Ultralight Dark Matter: The Core and the Halo

Dec 12, 2022 | Dark matter and dark energy, Self Gravitating Quantum Matter

Ultralight dark matter halos have central “solitons” – compact, overdense regions where the ultralight dark matter is supported by “quantum pressure”. Simple ULDM models suggest that there is a relationship between the mass of the halo and the mass of the soliton. However, different studies give given different results for its overall form — we explain this by showing that the core-halo mass ratio depends on the merger history of the halos. 

 

Abstract

Ultralight dark matter (ULDM) is an axion-like dark matter candidate with an extremely small particle mass. ULDM halos consist of a spherically symmetric solitonic core and an NFW-like skirt. We simulate halo creation via soliton mergers and use these results to explore the core-halo mass relation. We calculate the eigenstates of the merged halos and use these to isolate the solitonic core and calculate its relative contribution to the halo mass. We compare this approach to using a fitting function to isolate the core and find a difference in masses up to 8.2%. We analyze three families of simulations—equal-mass mergers, unequal mass mergers, and halos with a two-step merger history. Setting the halo mass to the initial mass in the simulation does not yield a consistent core-halo relationship.
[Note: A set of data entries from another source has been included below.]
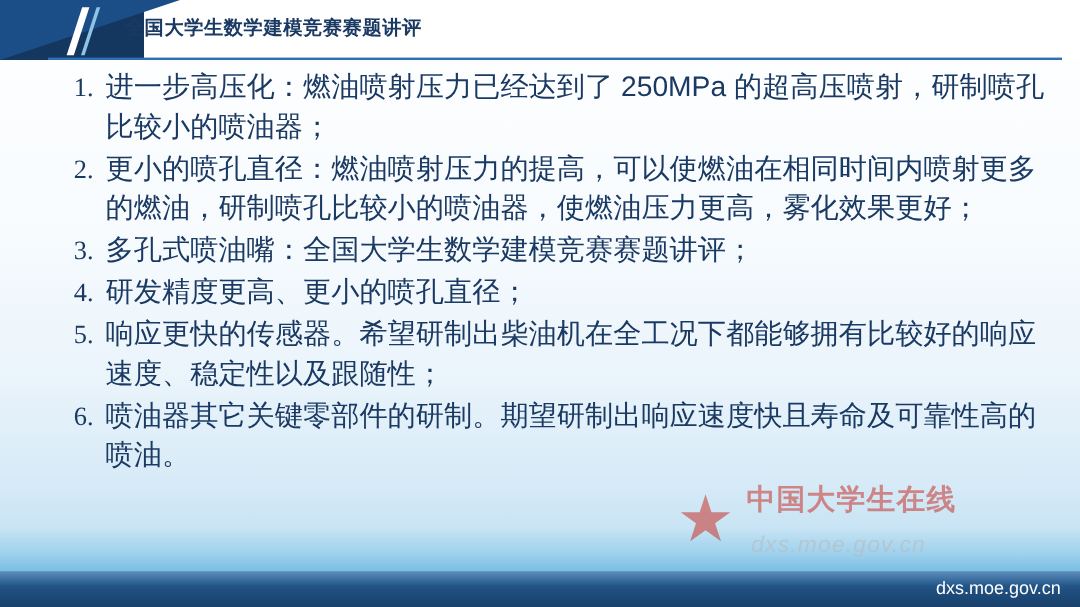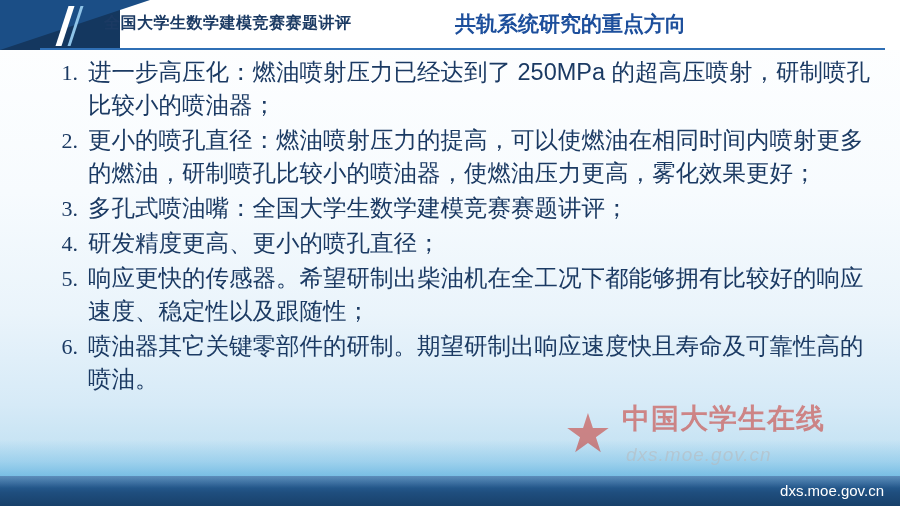--- a/index.html
+++ b/index.html
@@ -132,21 +132,21 @@
     left: 0; top: 6px;
     width: 56px; height: 54px;
     color: #c9342b;
     font-size: 54px;
     line-height: 54px;
     text-align: center;
   }
   .wm-text {
     position: absolute;
     left: 62px; top: 0px;
-    font-size: 28px;
+    font-size: 24px;
     font-weight: bold;
     color: #c9342b;
     white-space: nowrap;
     letter-spacing: 1px;
     text-align: center;
   }
   .wm-sub {
     position: absolute;
     left: 66px; top: 44px;
     font-size: 19px;
@@ -197,21 +197,20 @@
 
   <div class="band"></div>
 
   <div class="header">
     <div class="header-bg"></div>
     <div class="hdr-dark"></div>
     <div class="hdr-dark2"></div>
     <div class="hdr-slash"></div>
     <div class="hdr-slash2"></div>
     <div class="hdr-title-left">全国大学生数学建模竞赛赛题讲评</div>
-    <div class="hdr-title-right">共轨系统研究的重点方向</div>
     <div class="hdr-rule"></div>
 
   </div>
 
   <div class="content">
     <ol class="points">
       <li>
         <span class="num">1.</span>
         <span class="txt">进一步高压化：燃油喷射压力已经达到了 250MPa 的超高压喷射，研制喷孔比较小的喷油器；</span>
       </li>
Excluding material “ejected” by the collision yields a core-halo relationship with a slope of 1/3 for simultaneous mergers and roughly 0.4 for two-step mergers. Our findings suggest there is no universal core-halo mass relationship for ULDM and shed light on the differing results for the core-halo relationship previously reported in the literature.

Schematic of a merger between four solitons via a two-step merger.